Code change snippets:
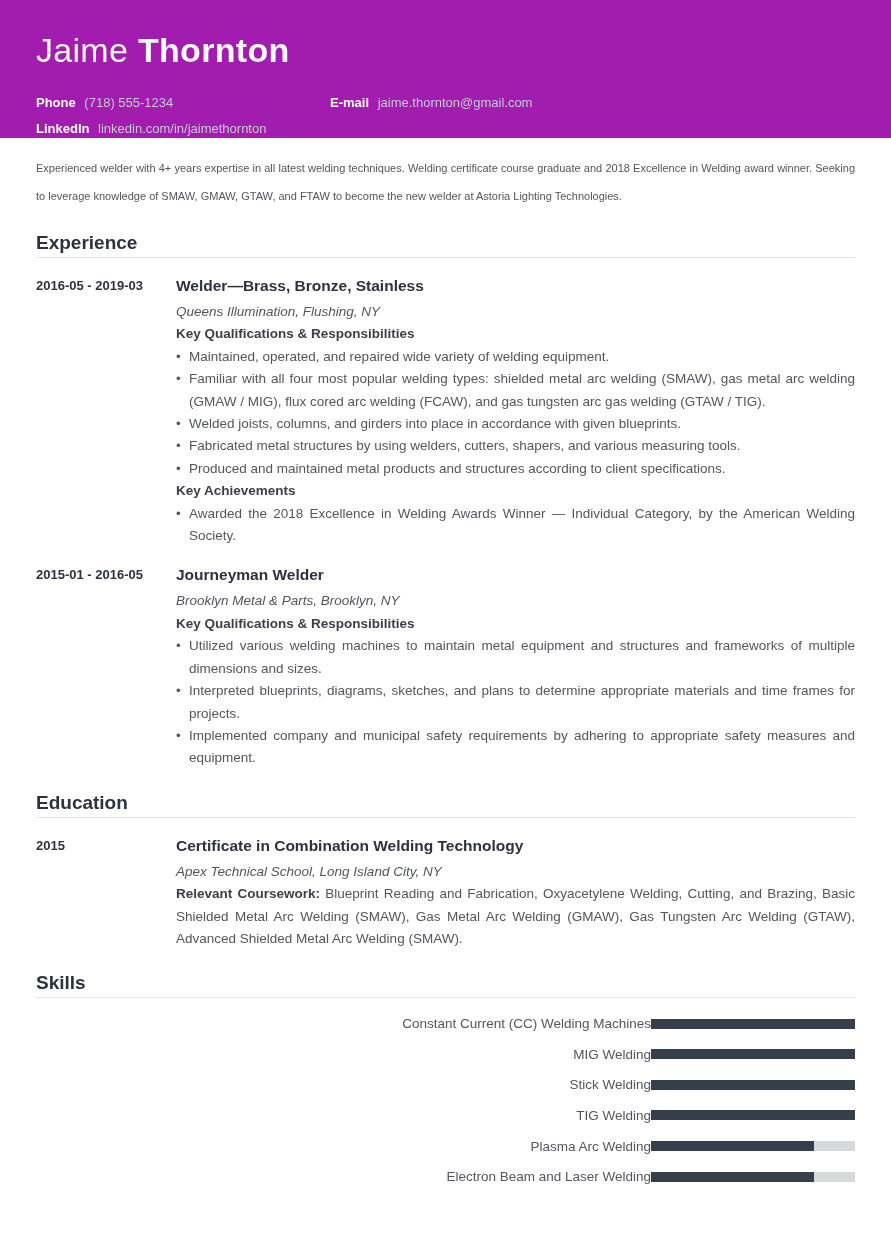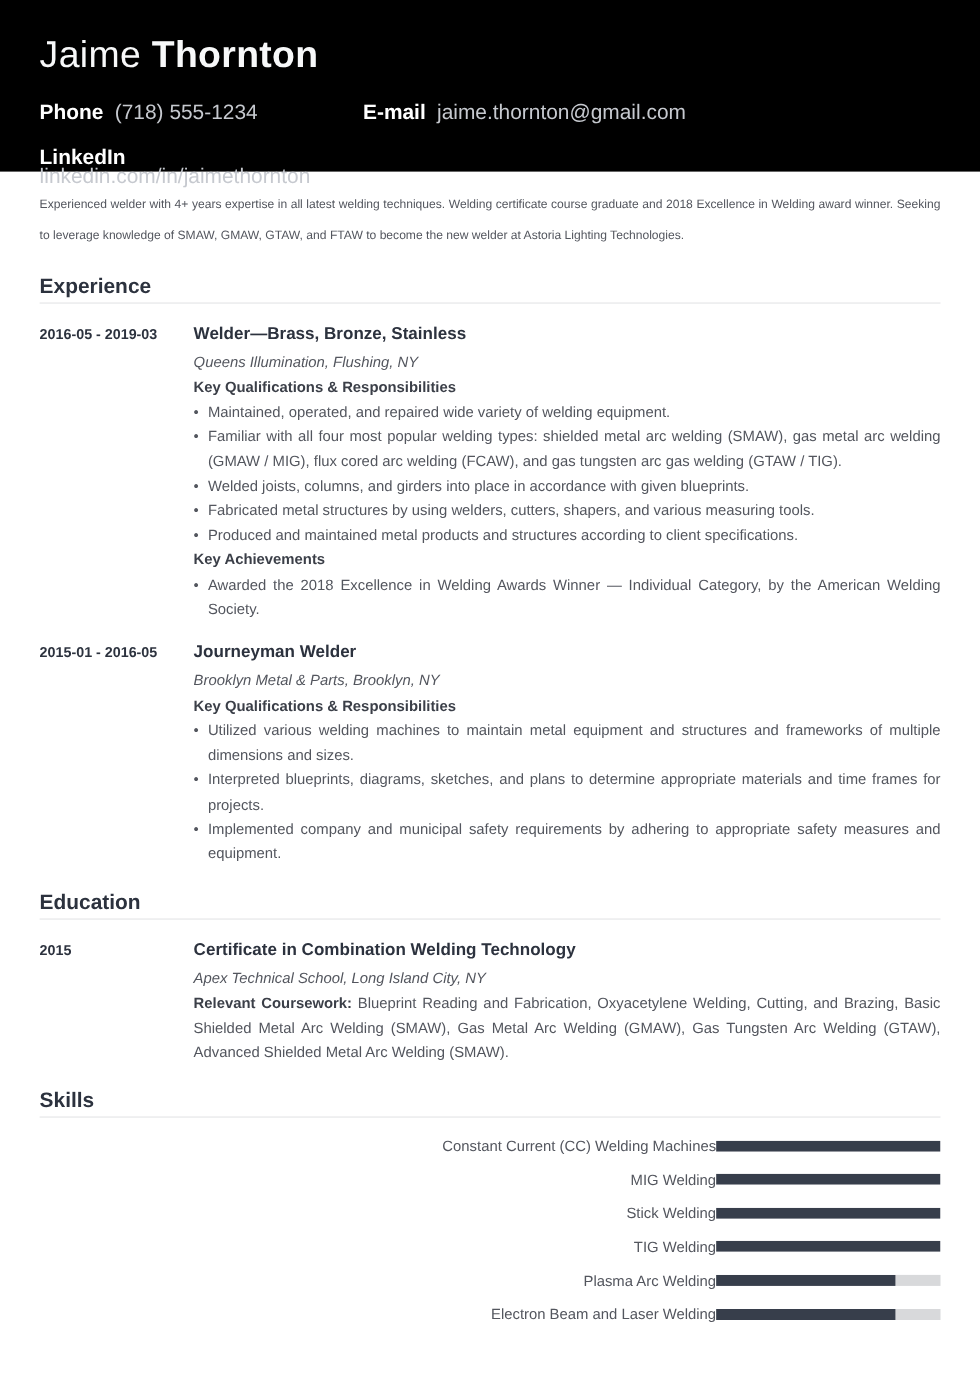--- a/index.html
+++ b/index.html
@@ -18,9 +18,9 @@
 
   
   .header {
-    background: #000000;
+    background: #a21caf;
     color: #ffffff;
-    height: 156px;
+    height: 138px;
     padding: 31px 36px 0 36px;
   }
   .name {

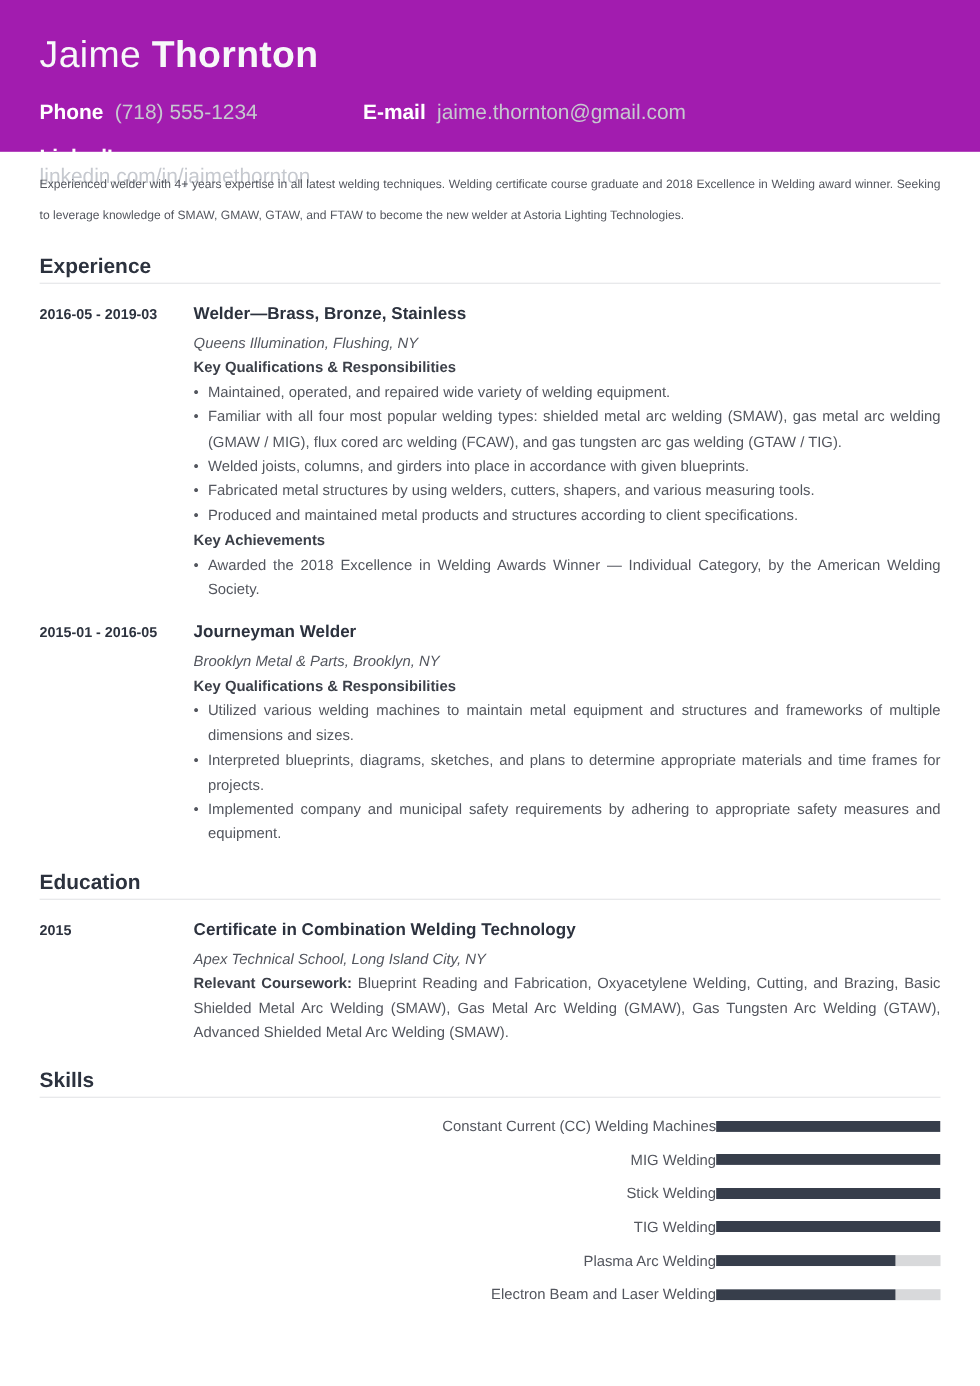--- a/index.html
+++ b/index.html
@@ -40,8 +40,8 @@
     margin-top: 25px;
     display: grid;
     grid-template-columns: 294px 1fr;
-    row-gap: 24px;
-    font-size: 19px;
+    row-gap: 9px;
+    font-size: 13px;
     line-height: 17px;
   }
   .contact .label { font-weight: 700; color: #ffffff; margin-right: 5px; }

### Task goal
The lines to show are those in the data above that include "ffffff".

### Answer section
     color: #ffffff;
   .contact .label { font-weight: 700; color: #ffffff; margin-right: 5px; }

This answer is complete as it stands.